RÉSUMÉ
A la rencontre du malheur d’un homme, que ne ferait son semblable sinon sécher
ses larmes, l’étreindre, le réconforter ? Une intention consolatrice qui dessinerait la
praxis soignante sous des contours inattendus, ceux d’une blouse tombant entre
philia et agapè. Avec les Anciens, mais surtout à la lecture de Hans Blumenberg
et Michaël Fœssel, nous interrogerons la pertinence d’un entre-deux thérapeutique
invitant au dépassement de la peine au travers du partage et d’un retour à la parole,
là où l’homme affligé privilégierait le ressassement et le refuge dans une pensée
souveraine. Vertu serait en effet prêtée au récit et à son écriture, une médiation
dont nous ferons discussion. Se démarquant d’une vérité révélée, échouant sur notre
incomplétude Ŕ n’est-elle pas, selon Stig Dagerman, « impossible à rassasier » ? Ŕ,
la consolation se distingue autant par sa nécessité que par son illusion. Impuissant
à guérir un homme inconsolable, le soignant-consolateur ne viendrait-il pas se
rappeler à une même condition et y revisiter le motif originel de sa vocation ?
ILLUSTRATION DE COUVERTURE
(Frédéric PAJAK, encre de Chine pour le Manifeste incertain, Tome 1/4, 2012)

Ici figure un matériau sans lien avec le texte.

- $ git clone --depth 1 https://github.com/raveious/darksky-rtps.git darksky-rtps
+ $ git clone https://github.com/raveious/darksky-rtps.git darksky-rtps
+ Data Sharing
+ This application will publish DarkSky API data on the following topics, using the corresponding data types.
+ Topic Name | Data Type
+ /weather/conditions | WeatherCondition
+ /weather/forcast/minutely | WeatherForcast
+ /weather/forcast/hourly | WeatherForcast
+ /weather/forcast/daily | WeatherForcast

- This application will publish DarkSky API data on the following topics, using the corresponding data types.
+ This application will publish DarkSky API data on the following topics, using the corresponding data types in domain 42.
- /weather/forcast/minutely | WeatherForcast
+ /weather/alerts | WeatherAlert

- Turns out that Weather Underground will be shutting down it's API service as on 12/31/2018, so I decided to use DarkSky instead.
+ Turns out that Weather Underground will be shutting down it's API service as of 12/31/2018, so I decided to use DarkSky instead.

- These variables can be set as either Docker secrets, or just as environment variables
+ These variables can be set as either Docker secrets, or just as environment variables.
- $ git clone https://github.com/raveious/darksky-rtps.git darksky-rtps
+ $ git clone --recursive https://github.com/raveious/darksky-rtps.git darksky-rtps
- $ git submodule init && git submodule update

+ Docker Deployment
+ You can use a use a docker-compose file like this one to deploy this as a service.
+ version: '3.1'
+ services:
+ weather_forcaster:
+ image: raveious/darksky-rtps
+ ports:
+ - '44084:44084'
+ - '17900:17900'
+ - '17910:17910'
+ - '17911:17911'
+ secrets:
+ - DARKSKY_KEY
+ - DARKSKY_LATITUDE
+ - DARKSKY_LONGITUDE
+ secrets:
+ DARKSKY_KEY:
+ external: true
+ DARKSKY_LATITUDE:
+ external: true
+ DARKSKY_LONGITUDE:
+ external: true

Au fil de son roman graphique Manifeste incertain, Frédéric Pajak conduit une
œuvre protéiforme naviguant entre les hommes, les lieux et une histoire de l’Europe
au XXe siècle. Ecrivain-voyageur, il frotte ses impressions itinérantes sur les traces
du passé. Il s’attache notamment à la personne de Walter Benjamin dont il relate
les dernières années d’errance et de précarité contraintes, jusqu’à sa fin tragique à
Port-Bou. En lui, il reconnaît un homme désenchanté semblant promis à la
permanence du doute et à une inquiétude fondamentale. Mais le chemin nous
mène aussi auprès de figures anonymes. Ici, deux hommes s’étreignent sans que
nous sachions pourquoi ils se serrent, sans que nous puissions deviner qui de l’un
console l’autre, à moins qu’ils ne se réconfortent tous deux. Ce geste d’amitié où le
bras de l’un vient recouvrir l’épaule de l’autre illustre, mieux que les mots dont
nous ferons usage, la générosité de l’homme dans l’adversité ; il nous donne à
penser son besoin de consolation et sa capacité à consoler.
MOTS-CLÉS
Consolation, pensée, médiation, récit, vocation.